The headlines and talk shows scream at us about the rising oil prices and Mideastern dictators falling like dominos. The stock market is scared and so the S&P500 has fallen 5% in the past week. Here we go again, you might say. Are we sliding back into another recession? These are very legitimate concerns but let’s look at the facts:
• The demand for oil is at an all time high. With the emerging markets of India and China coming on strong, they have an enormous appetite for oil. Increased oil prices should not be a surprise. It’s a fact of life and reflects our utter dependence on oil. Most economists will tell you that oil demand is on a continually upward sloping line so it stands to reason that oil prices will go up. And most economists are still bullish about the recovery and predict that gross domestic product (GDP) in the US will grow by 3.2% in 2011 and 2012. However, all bets are off if oil climbs to over $125/barrel. But that’s a long way to go.
• The fed is still predicting benign inflation for the next few years. How can this be with the rising oil prices? And food prices keep rising? If you look at food and energy costs as a percentage of family expenses, it comes to 13%. That is a small part of the whole pie. Housing and healthcare represents 38% and housing costs are sure not going to be inflated any time soon.
• Corporate earnings drive the stock market. Yes, the market has periods of increased jitters like we are seeing now but in the end and over time; it is corporate earnings that make the line go ever upward. And corporate earnings are expected to be 9-10% this year. Price earning (P/E) ratios for stocks is at 13 and the long term P/E ratio is 15. Stocks are still underpriced when you look at historical averages. Most economists predict another good year for stocks.

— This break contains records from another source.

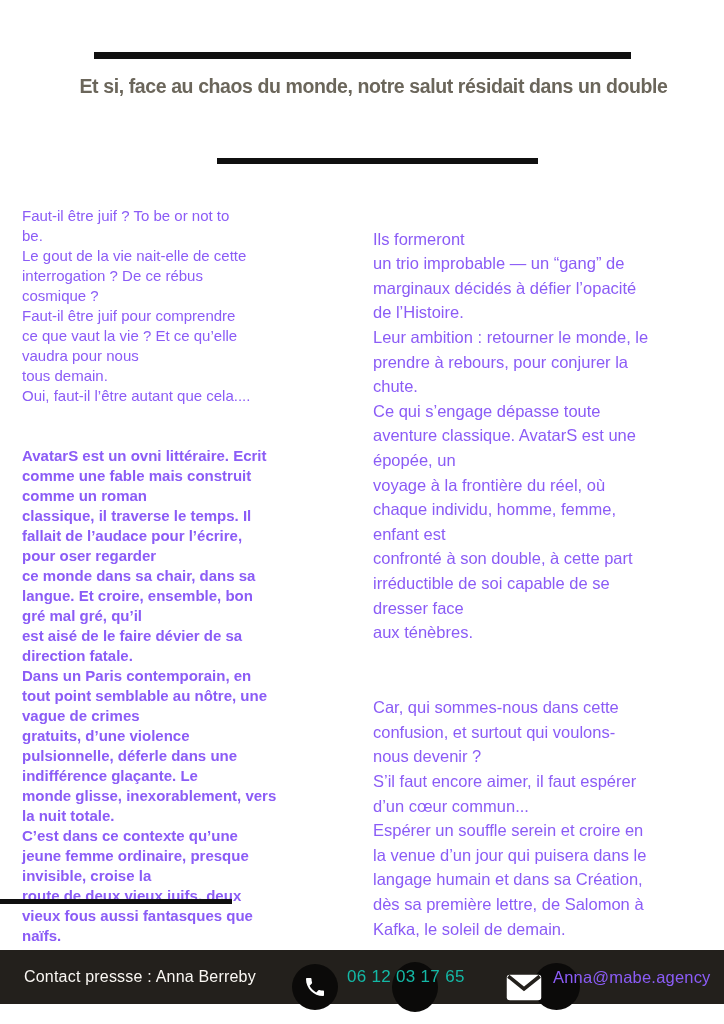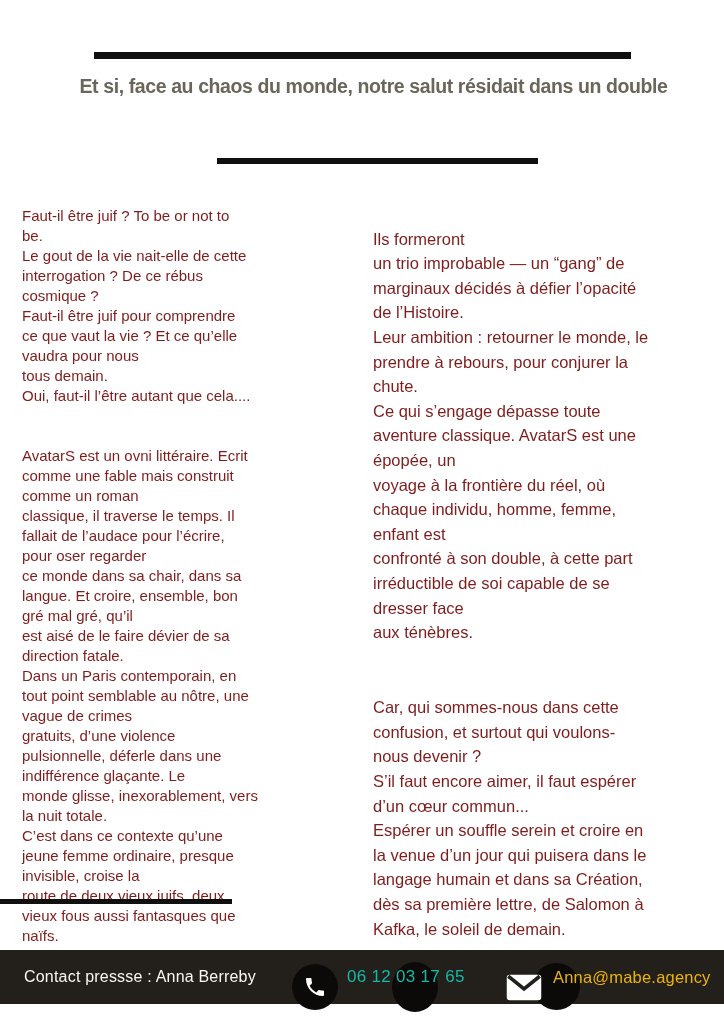--- a/index.html
+++ b/index.html
@@ -25,29 +25,29 @@
     font-size: 19.5px;
     line-height: 28px;
     font-weight: bold;
     letter-spacing: -0.4px;
     padding-left: 23px;
   }
   .title .title-line { display: block; white-space: nowrap; }
 
   .col {
     position: absolute;
-    color: #7f1d1d;
+    color: #8b5cf6;
     white-space: pre-line;
   }
   .col p { margin: 0; white-space: pre-line; }
   .col-left {
     left: 22px; top: 186px; width: 320px;
     font-size: 15px; line-height: 20px;
   }
-  .col-left p + p { margin-top: 20px; }
+  .col-left p + p { margin-top: 20px; font-weight: bold; }
   .col-right {
     left: 373px; top: 202px; width: 348px;
     font-size: 16.5px; line-height: 24.6px;
   }
   .col-right p + p { margin-top: 26px; }
 
   .footer {
     position: absolute;
     left: 0; top: 950px; width: 724px; height: 54px;
     background: #23201c;
@@ -73,21 +73,21 @@
     position: absolute; left: 347px; top: 50%; transform: translateY(-50%);
     color: #14b8a6; font-size: 17px; letter-spacing: 0.3px; z-index: 2;
     white-space: nowrap;
   }
   .envelope {
     position: absolute; left: 506px; top: 24px; z-index: 2;
     display: block; line-height: 0;
   }
   .email {
     position: absolute; left: 553px; top: 50%; transform: translateY(-50%);
-    color: #eab308; font-size: 16.5px; letter-spacing: 0.2px; z-index: 2;
+    color: #8b5cf6; font-size: 16.5px; letter-spacing: 0.2px; z-index: 2;
     white-space: nowrap;
   }
 </style>
 </head>
 <body>
 
 <div class="page">
 
   <div class="rule rule-top"></div>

• The best mouse trap ever devised for creating wealth is an appropriate asset allocation financial plan. That means that you hold a combination of stocks, bonds, cash and real estate. That combination is dependent on your goals, your age and your risk tolerance. You own a diversified portfolio and you rebalance this portfolio every year. So, in a year when your stocks do well and you are now over allocated to stocks, you sell them and put the money into bonds. This is a disciplined non-emotional strategy and allows you to sell high and buy low. By doing this year after year, you ride the ups and downs but your portfolio steadily grows. More importantly, you sleep at night!